Остаться и умереть. Их жизнь начала обволакивать меня и тянуть в свою глубину, затягивать в свои вибрирующие тёмно-абрикосовые круги — как будто я готовился ещё раз родиться — в этом городке, в семье Габриэля, в этих вечных, исчезающих кругах. Я не сопротивлялся, — я опять начинал любить эти круги на бесконечной тёмной воде………… Но однажды ночью я проснулся от своего собственного крика… Перед этим я проснулся во сне в комнате, где спал обычно в доме Габриэля. Какая-то сила подняла меня с дивана и подвела к зеркалу старомодного трельяжа. Я плохо видел себя в зеркале — всё было очень смутным, странным… Я приблизил лицо к зеркалу. И увидел там свои глаза. Обе радужки — и уже и зрачки — были затянуты белёсо-серой плёнкой, как бельмом… «скоро я ослепну совсем», — подумал я во сне и проснулся с криком. В той же комнате, на том же диване. В доме Габи. После этого сна я стал с каждым днём терять силы. Я резко сократил количество пациентов, приходивших ко мне на приём.

Всё было бесполезно.

Жизнь вытекала из меня.

Я слабел на глазах.

Через неделю я понял, что скоро мне капец.
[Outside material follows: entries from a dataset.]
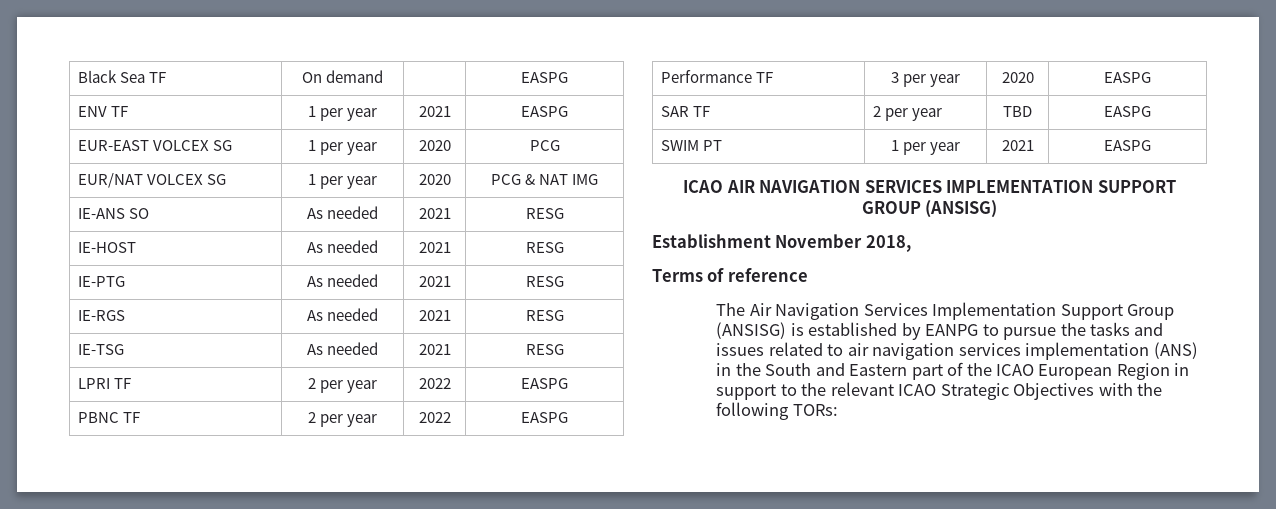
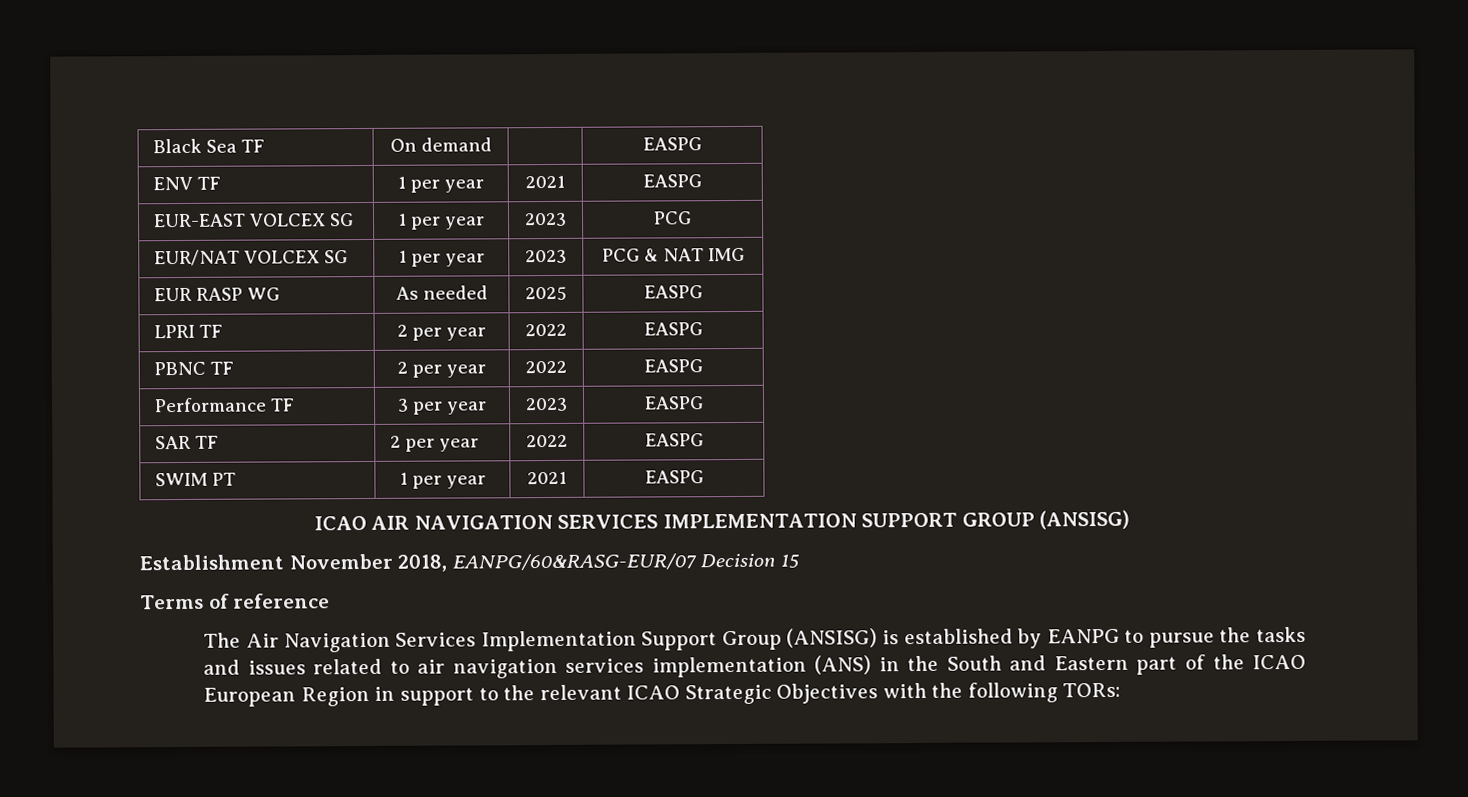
- EUR-EAST VOLCEX SG | 1 per year | 2020 | PCG
+ EUR-EAST VOLCEX SG | 1 per year | 2023 | PCG
- EUR/NAT VOLCEX SG | 1 per year | 2020 | PCG & NAT IMG
+ EUR/NAT VOLCEX SG | 1 per year | 2023 | PCG & NAT IMG
- IE-ANS SO | As needed | 2021 | RESG
- IE-HOST | As needed | 2021 | RESG
- IE-PTG | As needed | 2021 | RESG
- IE-RGS | As needed | 2021 | RESG
- IE-TSG | As needed | 2021 | RESG
+ EUR RASP WG | As needed | 2025 | EASPG
- Performance TF | 3 per year | 2020 | EASPG
+ Performance TF | 3 per year | 2023 | EASPG
- SAR TF | 2 per year | TBD | EASPG
+ SAR TF | 2 per year | 2022 | EASPG
- Establishment November 2018,
+ Establishment November 2018, EANPG/60&RASG-EUR/07 Decision 15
Смерть ходила рядом. Я попросил отца Габи провести меня в горы — в малопосещаемую Белую Долину. Именно рассказ Габриэля об этой долине заворожил меня, когда мы встретились с ним впервые. А он был для меня просто пациентом-иностранцем. Мы добрались с господином полковником до Белой Долины. Это была не долина, а ущелье между двумя невероятными горами. По дну — далеко внизу — убегала, паря в водопадах, кристальная река, бравшая начало в ледниках. На небольших полянках-террасах, между вековыми лиственницами — среди золотистой опавшей хвои — цвели лазорево-тёмно-голубые дженцианы. Нигде до этого я не видел такой глубокой вселенской сини, как в сердцевине этих цветов. Озоновый воздух с высоких ледников втекал в солнечные потоки.

Во мне потихоньку начинала струиться сила.

Я понял, что не уйду сегодня отсюда. Обратившись к господину полковнику, я объяснил, что хорошо запомнил дорогу обратно. И что не решаюсь задерживать его более, — он и так потратил на меня уйму времени. Я побуду здесь часик, говорил я ему, а потом спущусь в город, хорошо, да? А он урывками смотрел мне в глаза своими синими — как у Габи — глазами, — глазами профессионала высокого полёта — мы оба едва не расхохотались, — господин полковник с лёгкостью — да-да, разумеется! — согласился оставить меня здесь одного. Он отлично понимал, что я не вернусь ни через час, ни через десяток часов, — и с необычайной в его возрасте лёгкостью засеменил вниз по склонам ущелья.